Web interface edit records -

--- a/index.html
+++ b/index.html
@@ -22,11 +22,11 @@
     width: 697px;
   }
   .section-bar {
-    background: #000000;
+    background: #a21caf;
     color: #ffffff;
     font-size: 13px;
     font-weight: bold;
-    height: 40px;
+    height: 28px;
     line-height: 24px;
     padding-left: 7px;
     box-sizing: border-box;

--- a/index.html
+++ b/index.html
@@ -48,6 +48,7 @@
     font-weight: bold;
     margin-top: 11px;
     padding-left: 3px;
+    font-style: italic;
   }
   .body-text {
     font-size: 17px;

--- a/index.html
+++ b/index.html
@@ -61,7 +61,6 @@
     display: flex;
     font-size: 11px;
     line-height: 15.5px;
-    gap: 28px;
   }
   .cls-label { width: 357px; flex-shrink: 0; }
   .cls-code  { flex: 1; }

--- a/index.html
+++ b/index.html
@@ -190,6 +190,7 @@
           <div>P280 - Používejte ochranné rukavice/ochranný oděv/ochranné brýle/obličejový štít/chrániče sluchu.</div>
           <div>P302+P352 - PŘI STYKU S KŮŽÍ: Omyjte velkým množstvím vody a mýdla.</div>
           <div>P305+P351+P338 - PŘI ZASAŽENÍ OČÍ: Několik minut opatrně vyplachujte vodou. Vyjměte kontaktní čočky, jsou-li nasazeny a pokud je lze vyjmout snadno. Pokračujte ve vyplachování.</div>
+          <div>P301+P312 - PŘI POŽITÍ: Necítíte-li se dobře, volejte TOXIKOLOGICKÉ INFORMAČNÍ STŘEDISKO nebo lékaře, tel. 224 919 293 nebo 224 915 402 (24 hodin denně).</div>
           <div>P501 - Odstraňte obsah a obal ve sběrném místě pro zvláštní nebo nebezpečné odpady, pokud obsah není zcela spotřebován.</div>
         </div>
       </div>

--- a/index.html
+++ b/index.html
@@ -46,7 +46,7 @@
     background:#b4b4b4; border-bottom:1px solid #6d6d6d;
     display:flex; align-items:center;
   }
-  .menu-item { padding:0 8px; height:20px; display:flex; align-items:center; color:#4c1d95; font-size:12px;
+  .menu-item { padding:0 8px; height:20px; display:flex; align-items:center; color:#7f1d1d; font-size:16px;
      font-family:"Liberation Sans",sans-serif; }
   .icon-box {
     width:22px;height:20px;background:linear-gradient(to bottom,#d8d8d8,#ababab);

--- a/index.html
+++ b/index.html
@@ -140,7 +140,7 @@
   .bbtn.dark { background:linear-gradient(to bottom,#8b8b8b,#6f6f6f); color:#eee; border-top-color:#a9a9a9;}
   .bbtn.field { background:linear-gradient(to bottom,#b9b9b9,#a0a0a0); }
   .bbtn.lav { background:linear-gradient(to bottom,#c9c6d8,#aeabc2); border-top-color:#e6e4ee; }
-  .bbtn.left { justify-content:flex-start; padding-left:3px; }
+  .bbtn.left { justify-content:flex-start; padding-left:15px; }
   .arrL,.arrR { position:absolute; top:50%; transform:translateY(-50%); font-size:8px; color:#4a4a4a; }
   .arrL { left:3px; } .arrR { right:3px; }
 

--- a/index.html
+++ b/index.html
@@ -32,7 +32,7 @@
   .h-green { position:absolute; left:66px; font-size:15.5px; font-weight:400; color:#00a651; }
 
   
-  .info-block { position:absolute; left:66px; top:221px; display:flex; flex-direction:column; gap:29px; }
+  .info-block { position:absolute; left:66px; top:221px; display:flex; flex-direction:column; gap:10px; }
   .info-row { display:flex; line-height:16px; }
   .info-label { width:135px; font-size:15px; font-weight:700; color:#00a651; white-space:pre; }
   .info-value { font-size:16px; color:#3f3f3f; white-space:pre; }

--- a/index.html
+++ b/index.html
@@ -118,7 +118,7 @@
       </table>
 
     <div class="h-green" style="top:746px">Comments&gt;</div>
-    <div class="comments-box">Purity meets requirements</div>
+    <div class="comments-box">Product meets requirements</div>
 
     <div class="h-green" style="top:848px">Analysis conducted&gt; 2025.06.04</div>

WHAT YOU SHOULD DO - Here the output must be the lines above from the line with "box-sizing: border-box;" to the line with "<div>P305+P351+P338 - PŘI", both included, duplicated word for word and nothing else.

EXERCISE RESULT -
     box-sizing: border-box;

--- a/index.html
+++ b/index.html
@@ -48,6 +48,7 @@
     font-weight: bold;
     margin-top: 11px;
     padding-left: 3px;
+    font-style: italic;
   }
   .body-text {
     font-size: 17px;

--- a/index.html
+++ b/index.html
@@ -61,7 +61,6 @@
     display: flex;
     font-size: 11px;
     line-height: 15.5px;
-    gap: 28px;
   }
   .cls-label { width: 357px; flex-shrink: 0; }
   .cls-code  { flex: 1; }

--- a/index.html
+++ b/index.html
@@ -190,6 +190,7 @@
           <div>P280 - Používejte ochranné rukavice/ochranný oděv/ochranné brýle/obličejový štít/chrániče sluchu.</div>
           <div>P302+P352 - PŘI STYKU S KŮŽÍ: Omyjte velkým množstvím vody a mýdla.</div>
           <div>P305+P351+P338 - PŘI ZASAŽENÍ OČÍ: Několik minut opatrně vyplachujte vodou. Vyjměte kontaktní čočky, jsou-li nasazeny a pokud je lze vyjmout snadno. Pokračujte ve vyplachování.</div>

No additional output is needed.